• _BRIEF_
Check every line of the entries below for "project", and copy the lines that have it.

• _PROVIDED ENTRIES_
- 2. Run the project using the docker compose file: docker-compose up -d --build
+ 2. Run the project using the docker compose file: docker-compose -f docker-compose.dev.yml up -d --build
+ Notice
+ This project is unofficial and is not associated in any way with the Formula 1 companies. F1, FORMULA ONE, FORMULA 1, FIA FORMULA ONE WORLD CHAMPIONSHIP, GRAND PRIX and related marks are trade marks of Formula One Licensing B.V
---
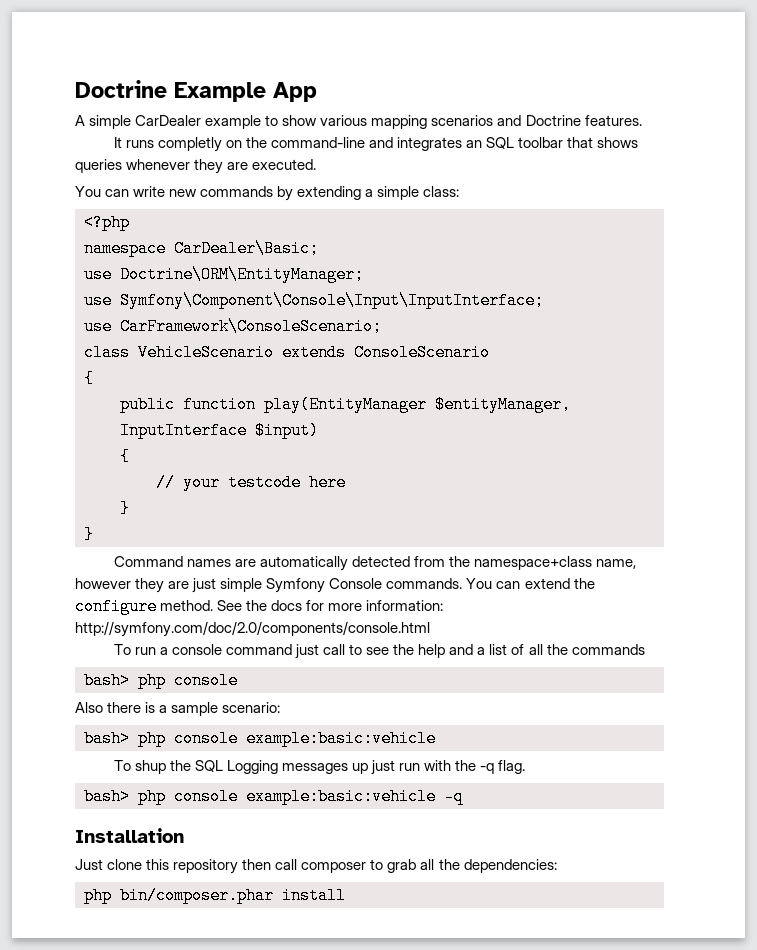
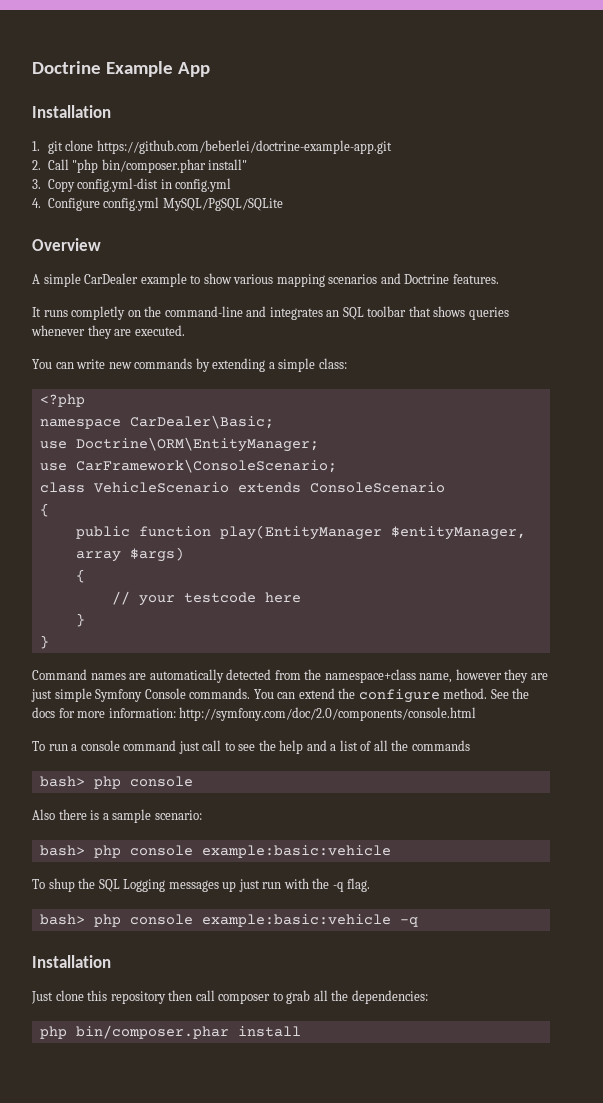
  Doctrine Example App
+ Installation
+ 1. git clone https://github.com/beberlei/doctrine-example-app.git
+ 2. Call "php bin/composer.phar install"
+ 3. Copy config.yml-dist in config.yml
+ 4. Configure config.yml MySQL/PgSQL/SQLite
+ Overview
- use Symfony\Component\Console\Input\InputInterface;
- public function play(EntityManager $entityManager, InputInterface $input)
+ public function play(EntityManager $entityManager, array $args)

• _YOUR RESPONSE_
- 2. Run the project using the docker compose file: docker-compose up -d --build
+ 2. Run the project using the docker compose file: docker-compose -f docker-compose.dev.yml up -d --build
+ This project is unofficial and is not associated in any way with the Formula 1 companies. F1, FORMULA ONE, FORMULA 1, FIA FORMULA ONE WORLD CHAMPIONSHIP, GRAND PRIX and related marks are trade marks of Formula One Licensing B.V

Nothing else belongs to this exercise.